- _Given data_:
=======

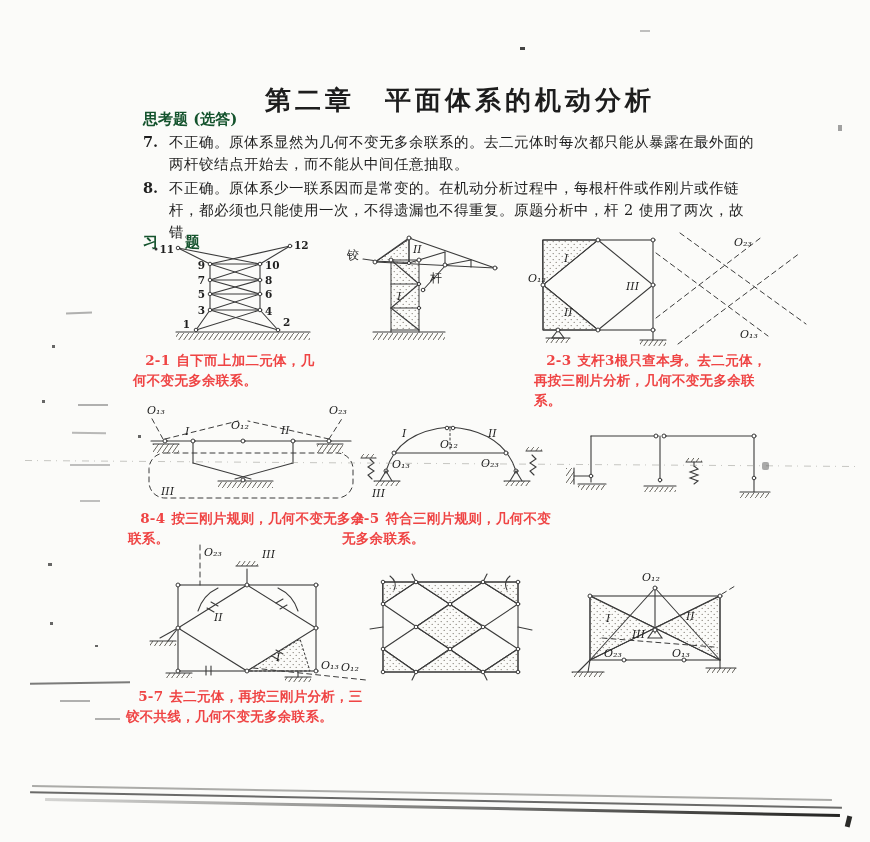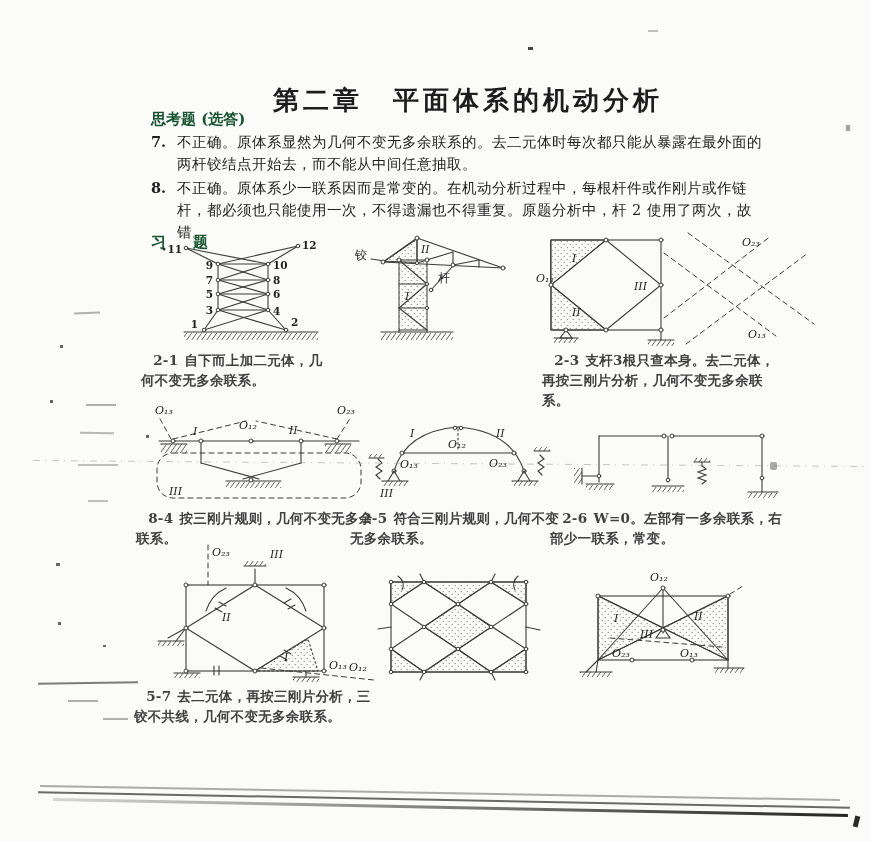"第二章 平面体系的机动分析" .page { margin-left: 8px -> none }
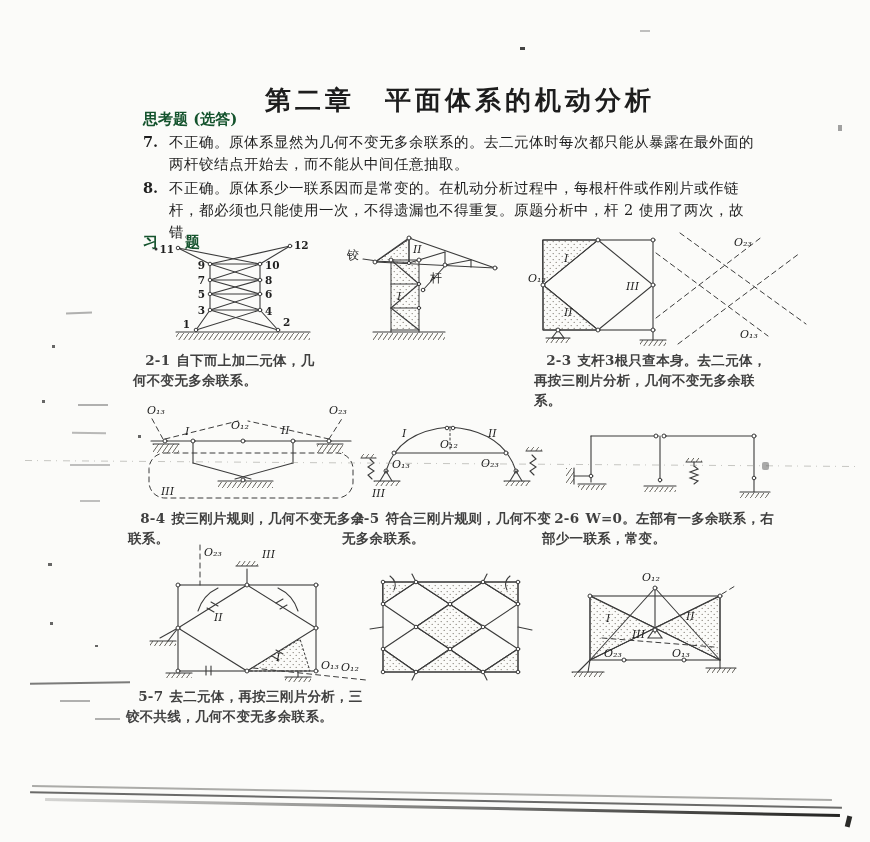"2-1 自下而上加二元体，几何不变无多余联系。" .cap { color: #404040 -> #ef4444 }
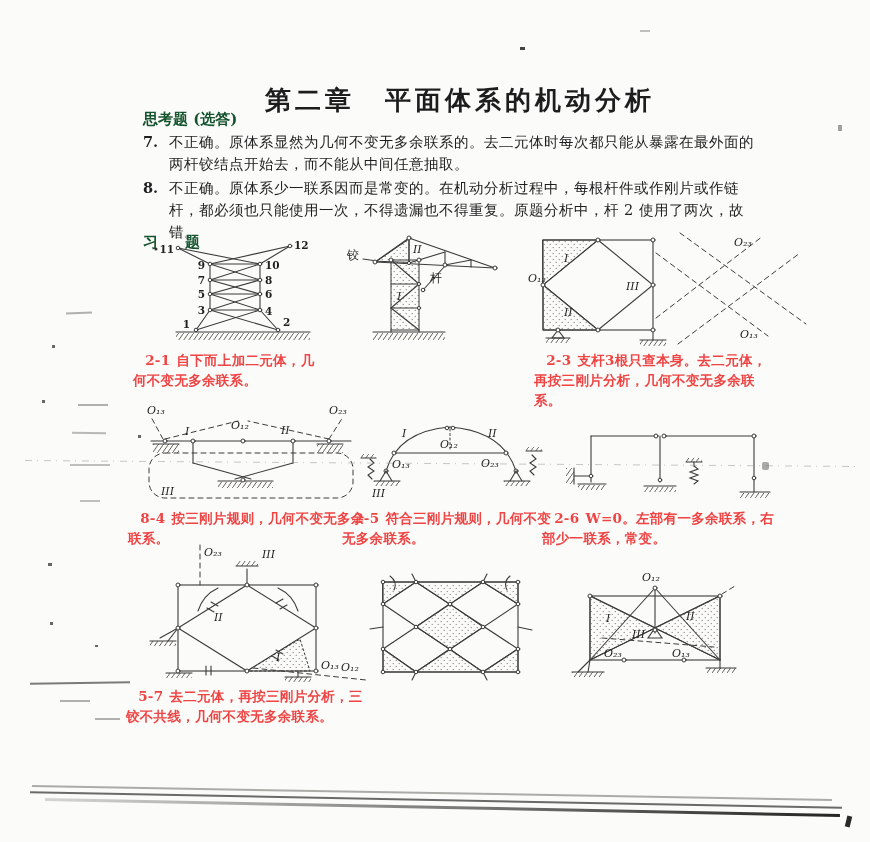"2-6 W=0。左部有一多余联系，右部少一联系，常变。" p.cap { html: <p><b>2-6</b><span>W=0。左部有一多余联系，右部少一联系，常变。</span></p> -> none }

=======

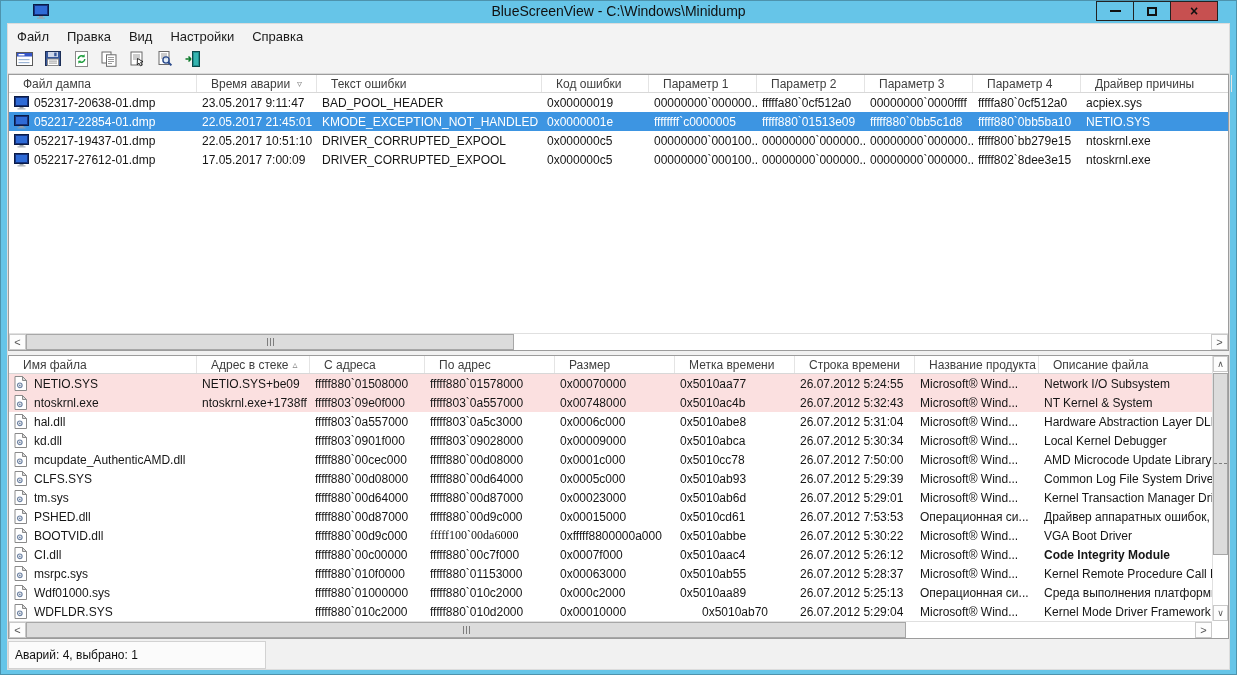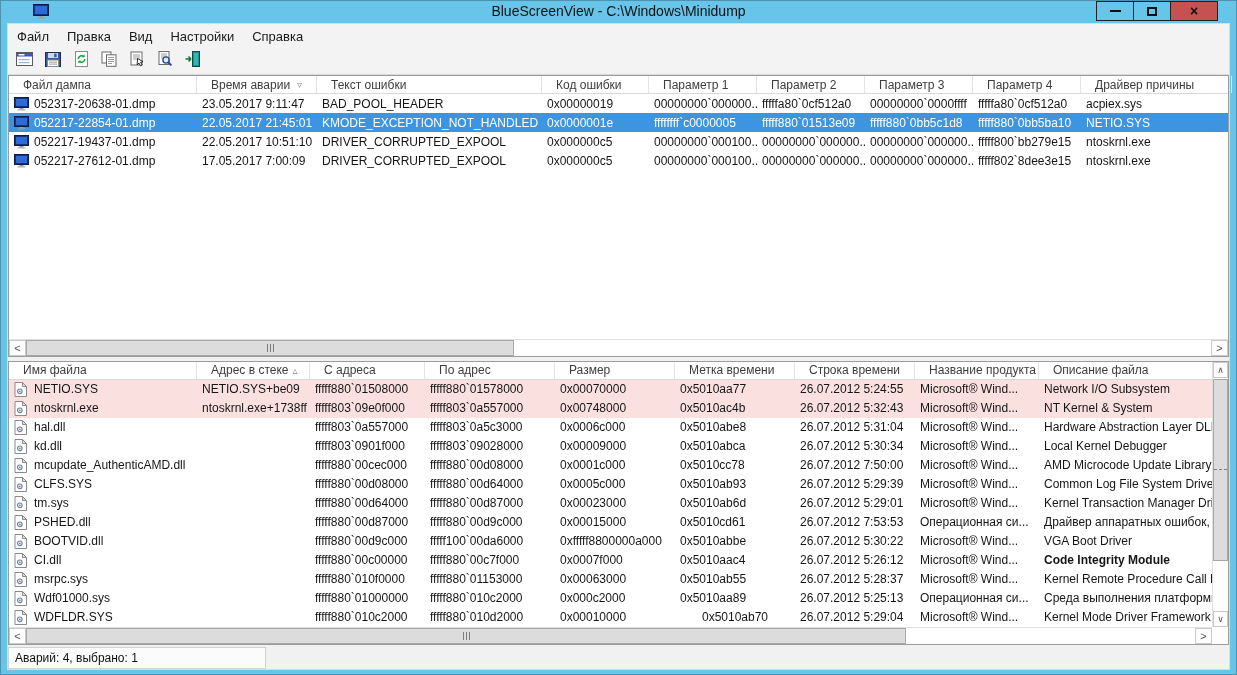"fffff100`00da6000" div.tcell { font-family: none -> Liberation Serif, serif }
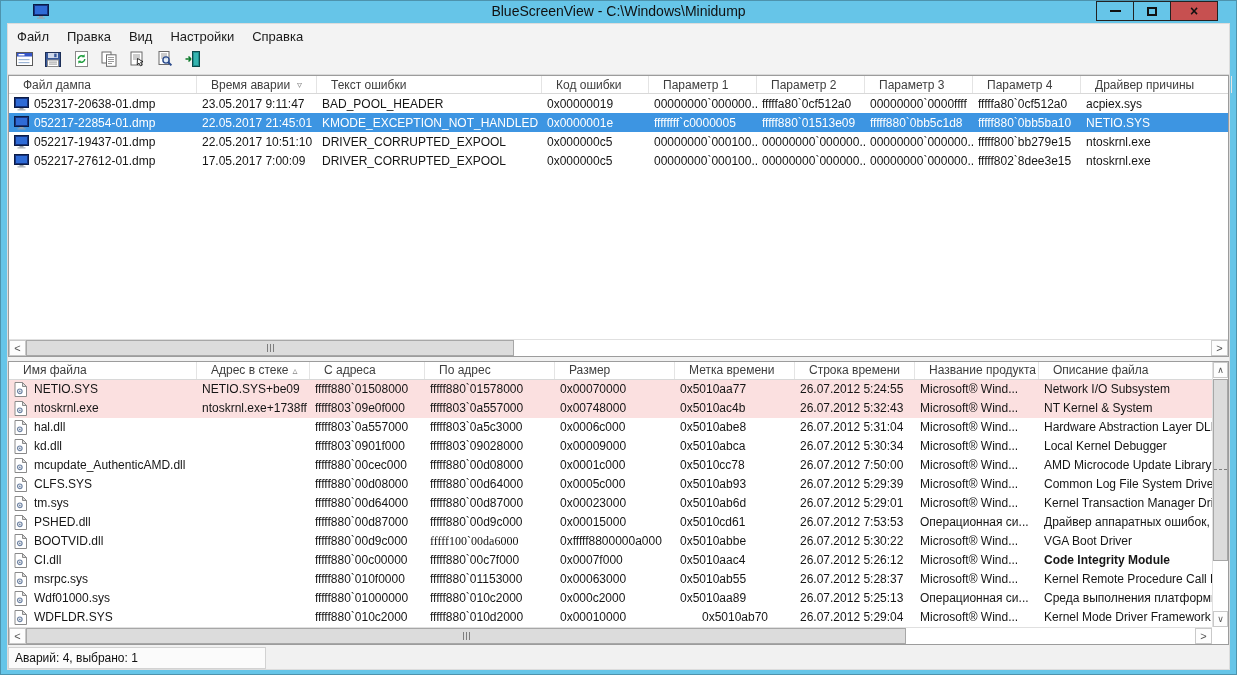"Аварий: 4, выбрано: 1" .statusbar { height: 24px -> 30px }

=======

- _Brief_:
Look above for the line containing "margin-left: 8px ->" and the line containing "html: <p><b>2-6</b><span>W=0。左部有一多余联系，右部少一联系，常变。</span></p> ->", then reproduce both and everything between them exactly, pictures omitted.

- _Solved problem_:
"第二章 平面体系的机动分析" .page { margin-left: 8px -> none }
"2-1 自下而上加二元体，几何不变无多余联系。" .cap { color: #404040 -> #ef4444 }
"2-6 W=0。左部有一多余联系，右部少一联系，常变。" p.cap { html: <p><b>2-6</b><span>W=0。左部有一多余联系，右部少一联系，常变。</span></p> -> none }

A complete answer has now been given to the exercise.